He estado leyendo algunos blogs que tratan las experiencias de técnicos en informática; actualmente tengo un trabajo semiformal en ése tan mal remunerado oficio (estoy como becario). Durante varios años me he dedicado a reparar computadoras a domicilio mientras estoy entre empleos, lo que sigo haciendo ya que consigo empleo pero solo de vez en cuando.
El último cliente que tuve fué una señora que habló un día que pasé a mi casa previo a la universidad por olvido de un trabajo. Quedamos al día siguiente.
Cuando llegué a su recinto me encuentré con una HP de cinco años que cada que arrancaba, se reiniciaba contantemente sin entrar completamente al SO (un loop cualquiera).
Le dije que le salvaba sus archivos y le reinstalaba el SO por la módica cantidad de $500 y que se la tendría lista la siguiente semana.
No tuve ningun problema para formatear el disco e instalar el WinXP. Pero la verdad me dió mucha flojera verificar que todos los drivers estuvieran instalados y la dejé tal y como la reconoció el SO. Se la entregué, la probamos, ¿todo bien? si... venga el dinero. Me pagó con cheque la muy huevona y todos contentos... hasta que:
A los dos día me habla y me dice que la computadora no tiene sonido y que es "mi obligación" repararla porque ella ya me había pagado. Yo le dije que me era dificil regresar a su casa por el equipo y que sería mejor que me lo trajera porque no tenía tiempo. A lo que respondió que mejor quedáramos un día de la semana que tuviera un rato libre. ¿Tanto trabajo le costará meter el puto gabinete en su puta camioneta y avanzar cinco cuadras?
La solución era bajar el driver, instalarlo y listo; pero el día que quedamos estaba atascado de prácticas y examenes y no fuí.

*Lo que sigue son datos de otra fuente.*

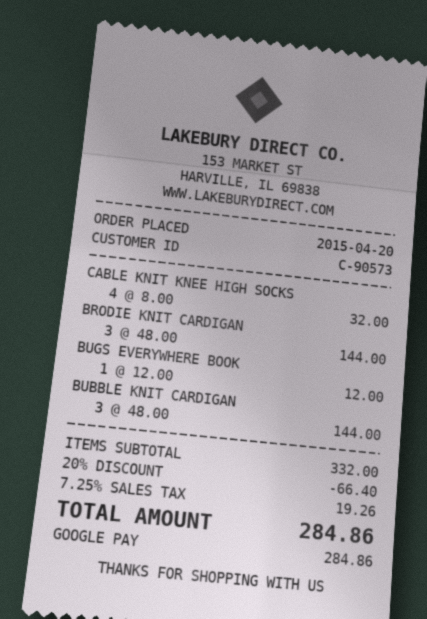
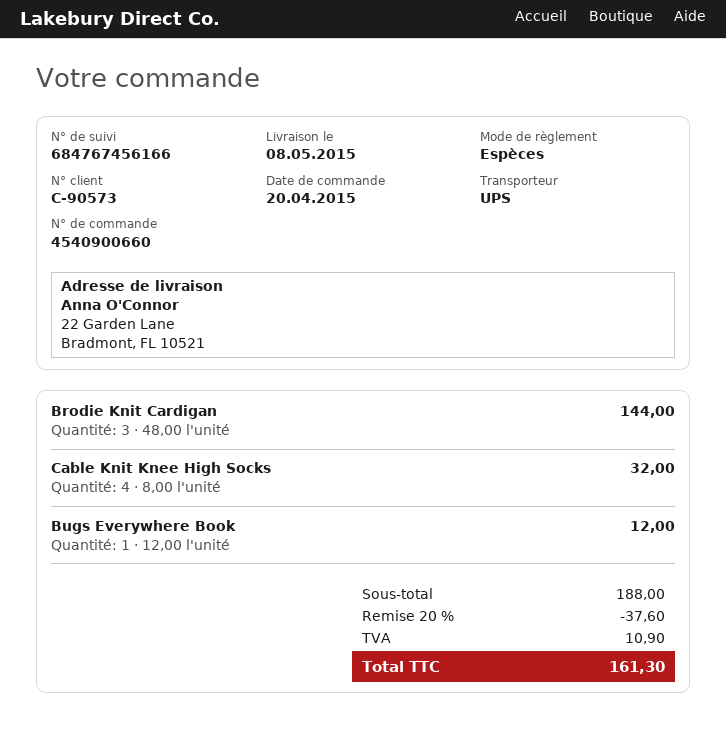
payment method: Google Pay -> cash
BUBBLE KNIT CARDIGAN: 3 x 48.00 = 144.00 -> none
subtotal: 332.00 -> 188.00
discount: 20% = 66.40 -> 20% = 37.60
tax: 19.26 -> 10.90
total: 284.86 -> 161.30

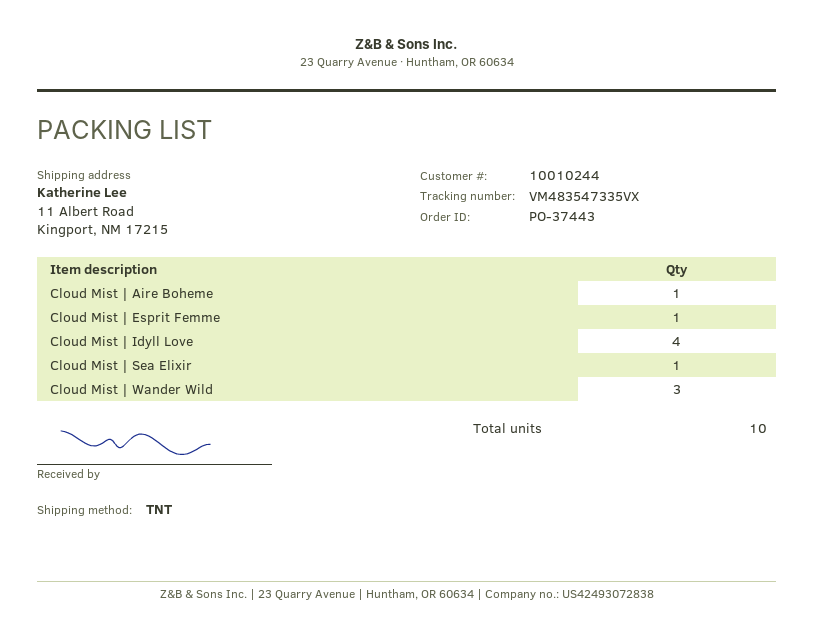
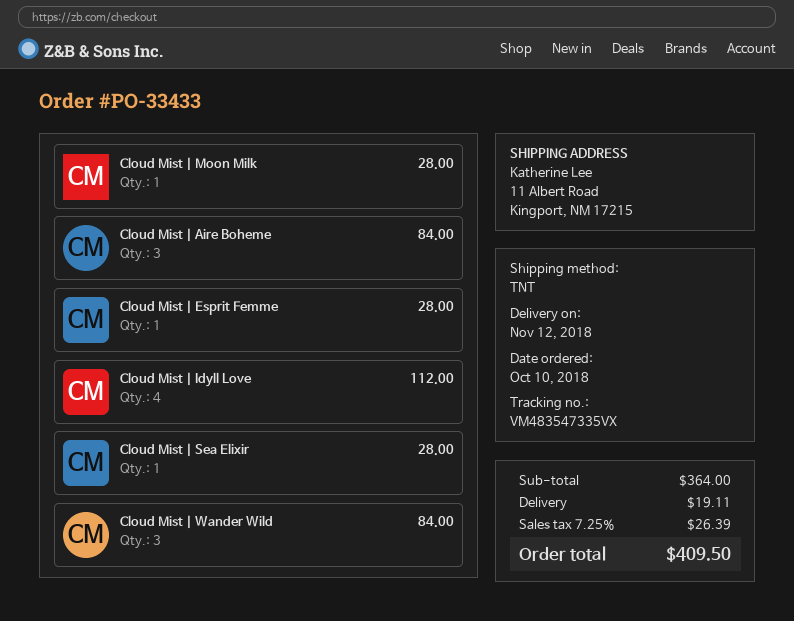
order number: PO-37443 -> PO-33433
Cloud Mist | Aire Boheme: 1 -> 3
Cloud Mist | Moon Milk: none -> 1

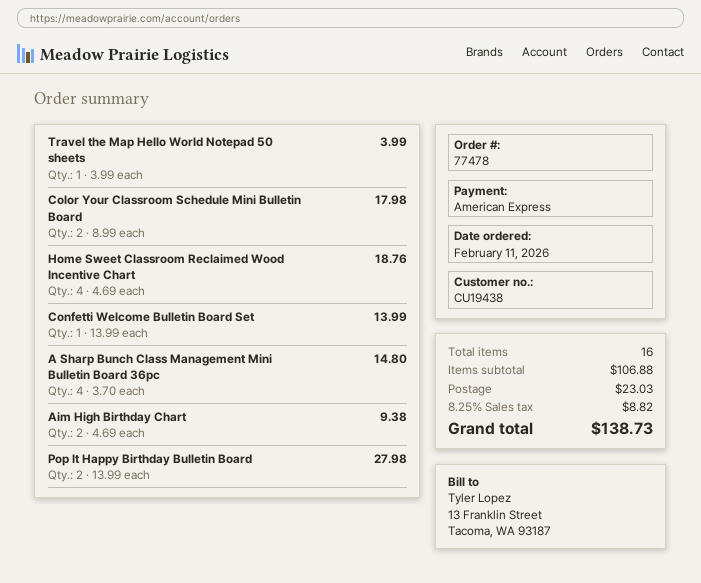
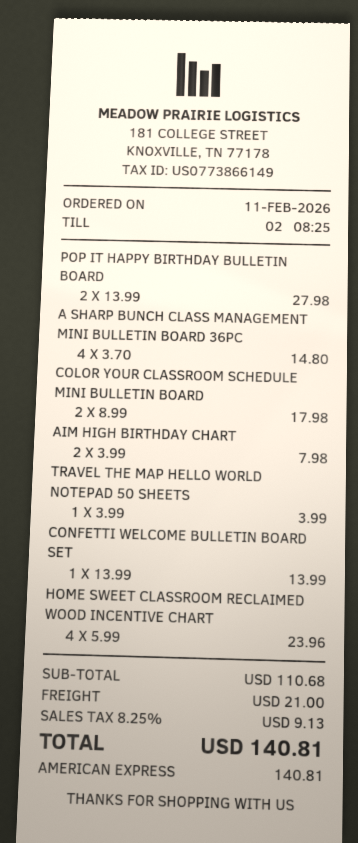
Home Sweet Classroom Reclaimed Wood Incentive Chart: 4 x 4.69 = 18.76 -> 4 x 5.99 = 23.96
Aim High Birthday Chart: 2 x 4.69 = 9.38 -> 2 x 3.99 = 7.98
subtotal: 106.88 -> 110.68
shipping: 23.03 -> 21.00
tax: 8.25% = 8.82 -> 8.25% = 9.13
total: 138.73 -> 140.81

Me marcó a la casa y la conversación fué así:
- Oye ¿qué te pasa?, hoy quedamos que vinieras a reparar la máquina.
-Señora, una disculpa pero me será imposible llegar.
-Pero ya te pagué.
-Tengo mucho trabajo y no puedo ir.
-Pero ya te pagué y le descompusiste el sonido. (enfatizar DESCOMPUSISTE)
-Usted me pagó para que la máquina arrancara y lo hace; usted la probó conmigo presente.
-Pero si yo te pago tu me tienes que dar un servicio completo por ese pago, y si ya te pagué...
-Sí iba a ir hoy era por amabilidad, es un soporte extra a lo pagado.
-Pero tu me cobraste y la computadora sonaba antes de que te la llevaras.
-¿Cómo sabe que sonaba si no encendía?
-P...carajo (en voz baja)
-Mire señora, yo la entiendo y no es mi intención tener problemas, le pido una disculpa por no poder ir hoy, ¿por qué no quedamos el domingo que viene? ¿Le parece a las 10?
-Bueno te espero, pero tienes que llegar.
De verdad que me resultó increíble como trató de conseguir algo con berrinches como si fuéra una discusión padre-niña mimada.
Por supuesto el siguiente domingo no fuí... y asi pasaron las semanas. Además por ese tiempo el teléfono de mi casa no funcionaba bien y toda la noche se bloqueaba cualquier señal (y de día yo estaba en el trabajo y la escuela) por lo que le resultaba imposible comunicarse.
Cuando arreglaron el teléfono la señora hablo hasta el hartazgo, le decía a mi familia que era mi responsabilidad y que ME DIJERAN que tenía que ir. Mi familia por supuesto se puso en mi contra (lo que no es novedoso) y empezaron a molestar. Yo resistí.
Un domingo (alrededor de un mes despues) me encontró la señora en casa y su tono era completamente diferente:
-Hola, ¿cómo estas?
-Muy bien señora.
-Oye me quedaste mal eh, que onda, cuando te puedes dar una vuelta.
-Pues si quiere mañana mismo.
-Pero si vienes ¿sale?
-Si señora no hay problema.
-Gracias, aqui te espero, bye
Que diferencia. Al día siguiente fuí a su casa y en cinco minutos bajé el driver de sonido, lo instalé y todos contentos.